When a strange signal pulsates through all cell phone networks worldwide, it starts a murderous epidemic of epic proportions when users become bloodthirsty creatures, and a group of people in New England are among the survivors to deal with the ensuing chaos after.

2 reviews

  • “I thought when you get older, the nightmares go away. No, they still happen. They just grow up, too.”

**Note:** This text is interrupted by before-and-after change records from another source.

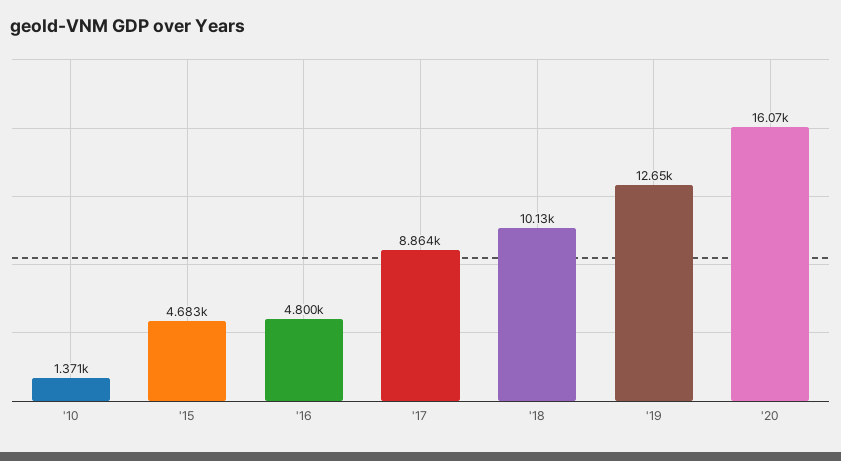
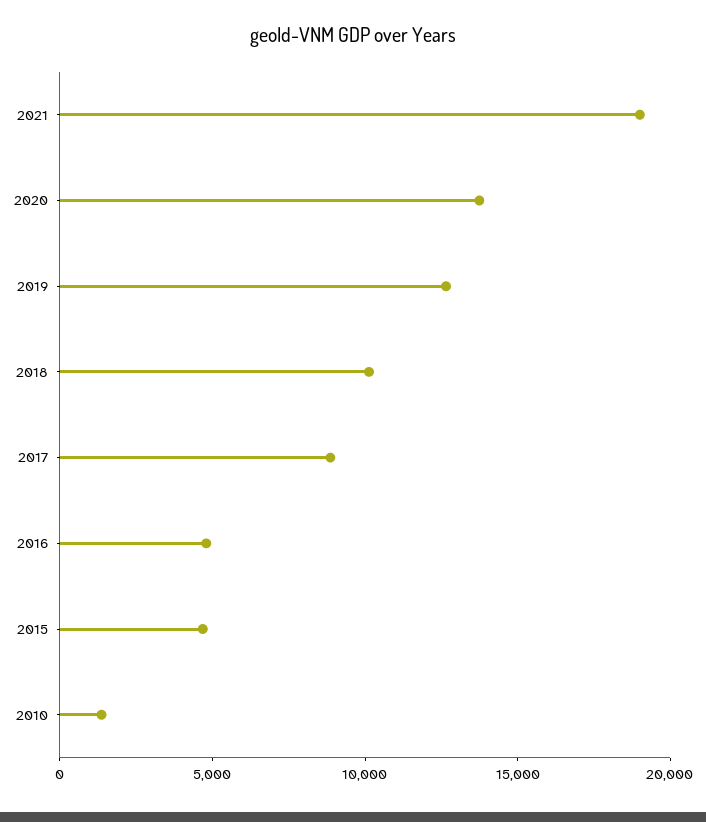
'20: 16070 -> 14000
2021: none -> 19000

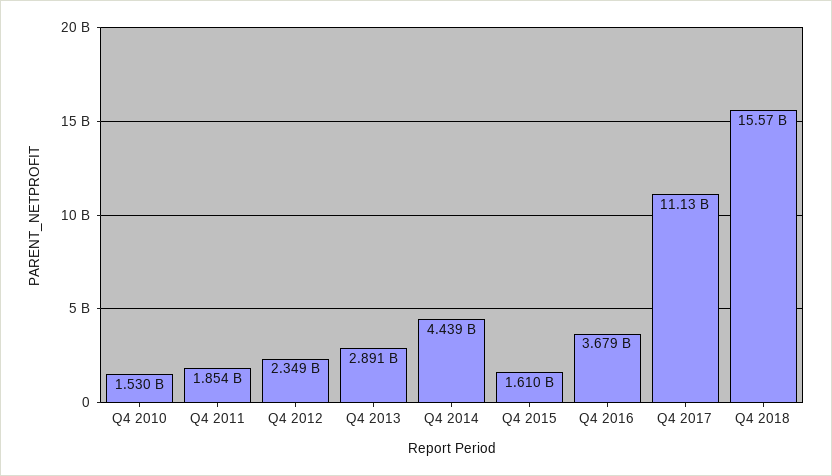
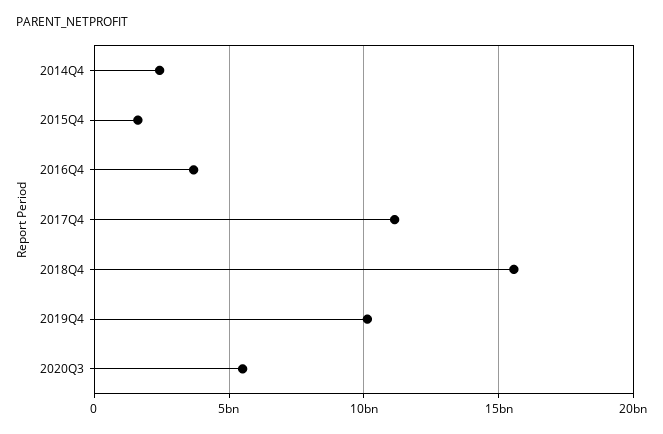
Q4 2010: 1530000000 -> none
Q4 2011: 1854000000 -> none
Q4 2012: 2349000000 -> none
Q4 2013: 2891000000 -> none
Q4 2014: 4439000000 -> 2500000000
2019Q4: none -> 10000000000
2020Q3: none -> 5500000000

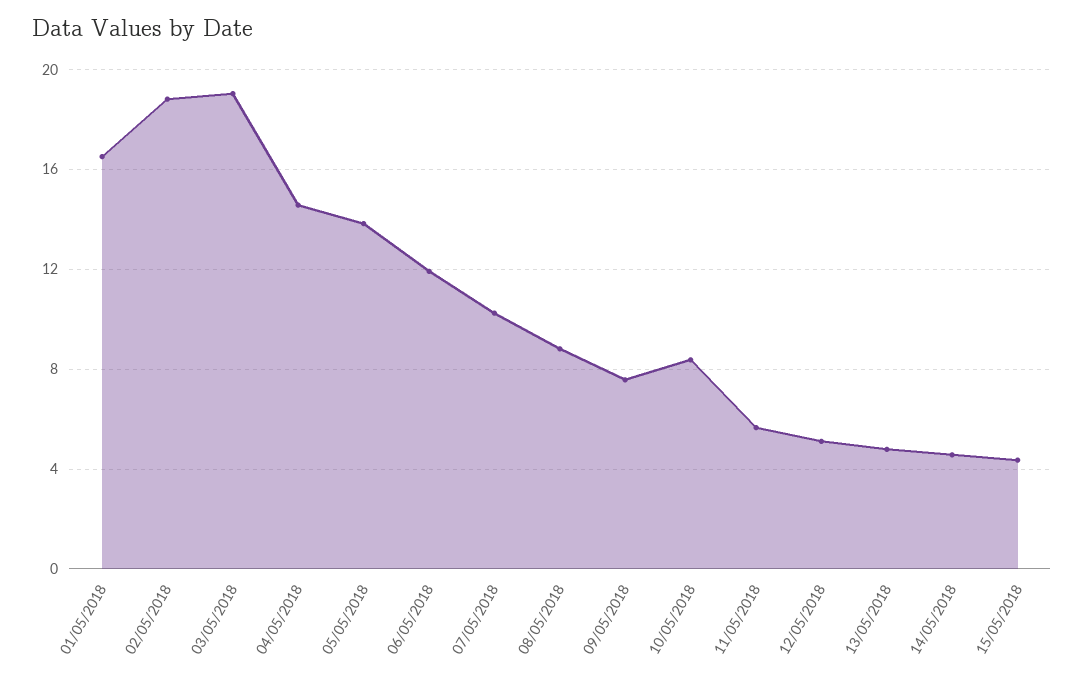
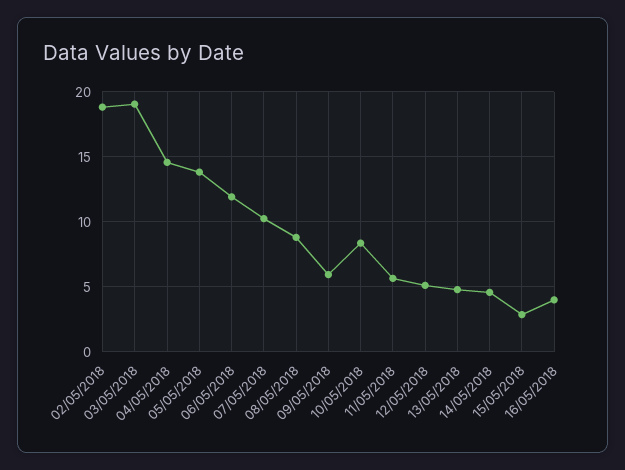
01/05/2018: 16.5 -> none
09/05/2018: 7.5 -> 6
15/05/2018: 4.5 -> 3
16/05/2018: none -> 4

    Aren’t you a real Stephen King fan or a zombie fanatic? Best you avoid this film. Something the majority in this movie better had done, when receiving a call. “Cell” is an adaptation of a Stephen King book. And I was eagerly looking forward to this one. Unfortunately I stopped reading halfway the book. Not because it was bad (After all, it’s still a Stephen King book), but due to a lack of time. That’s the biggest drawback when reading a book. You have to have some free time. And that’s just something I don’t have unfortunately. The advantage of a book is that the build-up goes gradually, there’s room for in-depth descriptions and the characters of different personages can be explored in detail. This creates a unique empathy rarely matched by the corresponding film. And that’s exactly where it went wrong in this movie.

    It’s as if King is becoming a glitzy, modern version of Jules Verne. He wrote this story more than ten years ago. In those days mobile telephony was already used on a large scale, but it wasn’t as widespread as today. Nowadays an entire generation is hooked to these electronic telecommunication gadgets. I’m convinced that in the evening a majority goes to bed with a sore thumb and exhausted, red eyes. And this because they were sending messages constantly while staring neurotically at the flickering screen of their smartphone. Enter any random public place and you can admire a flock of avid swiping techno junkies.

    Clay Riddell (John Cusack), a graphic designer aka fantasy artist, experiences something similar as he arrives at the Boston airport. The only difference is that the digital addicts act rather aggressive. A mysterious signal has transformed all of those who communicated with their mobile phone into a bunch of mouth-foaming, murderous psychopaths. Clay flees headlong and succeeds in escaping from these angry zombies. With the help of train conductor Tom McCourt (Samuel L. Jackson), he manages to get to his apartment. This is the starting point of a survival trip to Kent Pond where he hopes to find his wife and son unharmed. And when the girl next door Alice (Isabelle Fuhrman), who also survived the chaos unscathed (but had a traumatic experience), joins this duo they are off on a road-trip through an apocalyptic society.

    My first disappointment was the opening scene that took place at an airport. I rather wished they had used the location from King’s book. Although this setting was perfect to gather a multitude of cellphone users who end up as victims of the so-called pulse. The result is a collection of sometimes hallucinatory images. Such as the security guard who tears apart his four-legged friend. Or that frenzied teenage girl who runs head-on against a wall, with a toothless, bloody smile as a result. And as icing on the cake there’s a destructive plane crash (unfortunately with the use of some lousy-looking special effects). Sadly enough there is not much exciting to see after this beginning. The film looks just like a standard zombie flick afterwards, with some survivors hopping around who are being chased by a horde of frenzied “phoners”. The only thing still worth mentioning is the scene with the football field. Further it’s just a mixture of “The Day” with a sort of “Dark Skies”.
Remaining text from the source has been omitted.